Cross-cultural systematic biological surveys in Australia's Western Desert
Faculty of Computing, Health and Science
Faculty Office (CHS)
We describe small-scale biological surveys conducted by a collaboration of biologists and Traditional Owners designed to build scientific knowledge of the biota in remote desert regions of Western Australia. Importantly, while science driven (including systematic survey methods), the project also incorporated Indigenous Ecological Knowledge (IEK). In doing so, it has assisted with cross-generational transfer and preliminary documentation of IEK in this region. Here, we describe a case study of surveys conducted with the Pila Nguru (Spinifex People) in the Spinifex Native Title Determined Area of the Great Victoria Desert. A total of 185 native plant species were recorded (representing 37 families and 94 genera). Only one individual of a weed species was recorded. Three plant species are new to science; Grevillea ilkurlka ms. Dicrastylis sp. 'Ilkurlka' and Gnephosis sp., with the first two of these species of conservation interest.
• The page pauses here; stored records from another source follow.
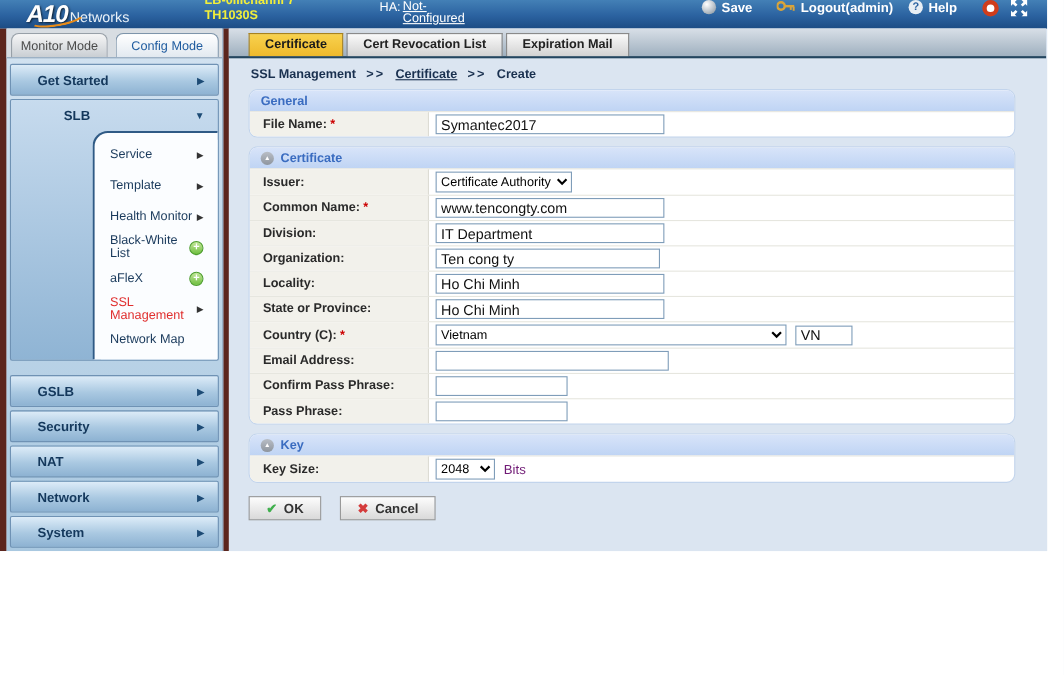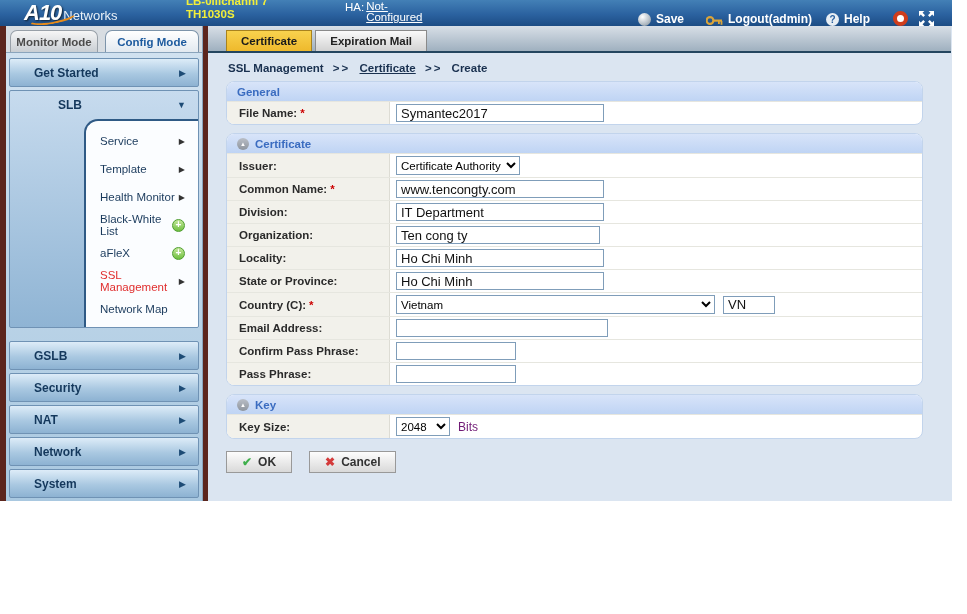--- a/index.html
+++ b/index.html
@@ -11,37 +11,37 @@
     background:linear-gradient(180deg,#4380b6 0%,#2b62a0 55%,#1c4c84 100%);
     overflow:hidden; }
   .logo { position:absolute; left:24px; top:0px; color:#fff; }
   .logo-a10 { font-size:22px; font-weight:bold; font-style:italic; letter-spacing:-1px; text-shadow:1px 1px 2px #123; }
   .logo-networks { font-size:13px; color:#e9f1f8; margin-left:2px; }
   .logo-swoosh { position:absolute; left:2px; top:8px; width:52px; height:16px;
     border:2px solid transparent; border-bottom-color:#e88b18; border-radius:50%; transform:rotate(-10deg); }
   .device { position:absolute; left:186px; top:-5px; color:#f2ef3a; font-weight:bold; font-size:11.5px; line-height:13px; }
   .ha { position:absolute; left:345px; top:1px; color:#fff; font-size:11.5px; font-weight:normal; display:flex; gap:2px; }
   .ha-link { text-decoration:underline; line-height:11px; cursor:pointer; }
-  .tb-item { position:absolute; top:0; height:26px; display:flex; align-items:flex-end; gap:5px;
+  .tb-item { position:absolute; top:0; height:26px; display:flex; align-items:flex-start; gap:5px;
     color:#fff; font-size:12px; font-weight:bold; cursor:pointer; }
   .orb { width:13px; height:13px; border-radius:50%; background:radial-gradient(circle at 35% 30%,#ffffff,#b9c2ca 55%,#7d8a94); }
   .helpc { width:13px; height:13px; border-radius:50%; background:#e8eef4; color:#2b62a0;
     font-size:10px; font-weight:bold; display:flex; align-items:center; justify-content:center; }
   .ring { width:15px; height:15px; border-radius:50%; background:#fff; border:4px solid #cf3d1c; }
 
   
   .edge-left  { position:absolute; left:0;   top:26px; width:6px; height:475px; background:#5c251d; }
   .divider    { position:absolute; left:203px;top:26px; width:6px; height:475px; background:#5c251d; }
 
   
   .sidebar { position:absolute; left:6px; top:26px; width:197px; height:475px;
     background:linear-gradient(180deg,#d3e3f1,#a9c8e0); border-right:1px solid #8aa4bc; }
   .mode-tabs { height:27px; background:#d8dde2; display:flex; align-items:flex-end; border-bottom:1px solid #8aa4bc; }
   .mtab { height:22px; display:flex; align-items:center; justify-content:center;
-    font-size:11.5px; font-weight:bold; border:1px solid #98a0a8; border-bottom:none;
+    font-size:11.5px; font-weight:normal; border:1px solid #98a0a8; border-bottom:none;
     border-radius:7px 7px 0 0; cursor:pointer; }
   .mtab.monitor { width:88px; margin-left:4px; background:linear-gradient(#f6f6f6,#c9ced3); color:#4b4b4b; }
   .mtab.config  { width:94px; margin-left:7px; background:linear-gradient(#ffffff,#e2e9f0); color:#1d5a9e; border-color:#7d94aa; }
   .side-body { padding:5px 3px 0 3px; }
   .side-btn { height:29px; margin-bottom:3px; border:1px solid #6f92b4; border-radius:2px;
     background:linear-gradient(180deg,#ddecf8 0%,#a9c8e1 55%,#8db2d2 100%);
     display:flex; align-items:center; padding:0 12px 0 24px; cursor:pointer; }
   .side-btn .lbl { flex:1; font-size:12px; font-weight:bold; color:#14385c; }
   .arr { font-size:9px; color:#1d4b75; }
   .slb-box { border:1px solid #6f92b4; border-radius:2px; margin-bottom:13px;
@@ -216,20 +216,21 @@
       <div class="side-btn">
         <span class="lbl">System</span>
         <span class="arr">▶</span>
       </div>
     </div>
   </div>
 
   <div class="main">
     <div class="tabstrip">
       <div class="ctab active">Certificate</div>
+      <div class="ctab">Cert Revocation List</div>
       <div class="ctab">Expiration Mail</div>
     </div>
 
     <div class="crumb">
       <span>SSL Management</span>
       <span class="sep">&gt;&gt;</span>
       <span class="link">Certificate</span>
       <span class="sep">&gt;&gt;</span>
       <span>Create</span>
     </div>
The survey recorded 148 species of vertebrates; 72 birds, 21 mammals (of which six were introduced), 54 reptiles and one frog. Many animal names used by the Spinifex People were documented. The following animals that are of conservation interest were recorded: Itjarri-itjarri (Southern Marsupial Mole, Notoryctes typhlops), Nganamarra (Malleefowl, Leipoa ocellata), Murrtja (Brush-tailed Mulgara, Dasycercus blythi), and Princess Parrot (Polytelis alexandrae). We concur with previous authors that biological surveys, when cross-cultural, can not only build scientific knowledge, but contribute to broader social goals of assisting Aboriginal people with cross-generational transfer and documenting of IEK.